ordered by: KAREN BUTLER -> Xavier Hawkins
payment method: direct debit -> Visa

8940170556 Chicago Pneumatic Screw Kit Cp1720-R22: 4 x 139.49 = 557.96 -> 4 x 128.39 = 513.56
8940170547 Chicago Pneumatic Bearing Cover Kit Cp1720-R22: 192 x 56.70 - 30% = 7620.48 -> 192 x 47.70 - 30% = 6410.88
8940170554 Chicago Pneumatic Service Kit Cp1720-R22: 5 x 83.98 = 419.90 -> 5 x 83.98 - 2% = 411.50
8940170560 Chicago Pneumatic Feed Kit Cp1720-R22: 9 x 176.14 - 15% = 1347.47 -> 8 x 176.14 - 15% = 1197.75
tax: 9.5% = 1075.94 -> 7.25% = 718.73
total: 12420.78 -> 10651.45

====================

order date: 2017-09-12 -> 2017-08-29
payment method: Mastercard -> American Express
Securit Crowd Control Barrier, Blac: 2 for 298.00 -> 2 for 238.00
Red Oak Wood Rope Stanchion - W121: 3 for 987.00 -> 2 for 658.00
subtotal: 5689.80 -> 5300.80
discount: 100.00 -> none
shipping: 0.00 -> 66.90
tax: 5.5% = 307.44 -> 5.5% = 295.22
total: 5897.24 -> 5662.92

====================

## Goal of the exercise
Produce only the lines from the line containing "ordered by: KAREN BUTLER -> Xavier Hawkins" through the line containing "total: 12420.78 -> 10651.45", inclusive of both, exactly as they stand in the entries above.

## Your solution
ordered by: KAREN BUTLER -> Xavier Hawkins
payment method: direct debit -> Visa

8940170556 Chicago Pneumatic Screw Kit Cp1720-R22: 4 x 139.49 = 557.96 -> 4 x 128.39 = 513.56
8940170547 Chicago Pneumatic Bearing Cover Kit Cp1720-R22: 192 x 56.70 - 30% = 7620.48 -> 192 x 47.70 - 30% = 6410.88
8940170554 Chicago Pneumatic Service Kit Cp1720-R22: 5 x 83.98 = 419.90 -> 5 x 83.98 - 2% = 411.50
8940170560 Chicago Pneumatic Feed Kit Cp1720-R22: 9 x 176.14 - 15% = 1347.47 -> 8 x 176.14 - 15% = 1197.75
tax: 9.5% = 1075.94 -> 7.25% = 718.73
total: 12420.78 -> 10651.45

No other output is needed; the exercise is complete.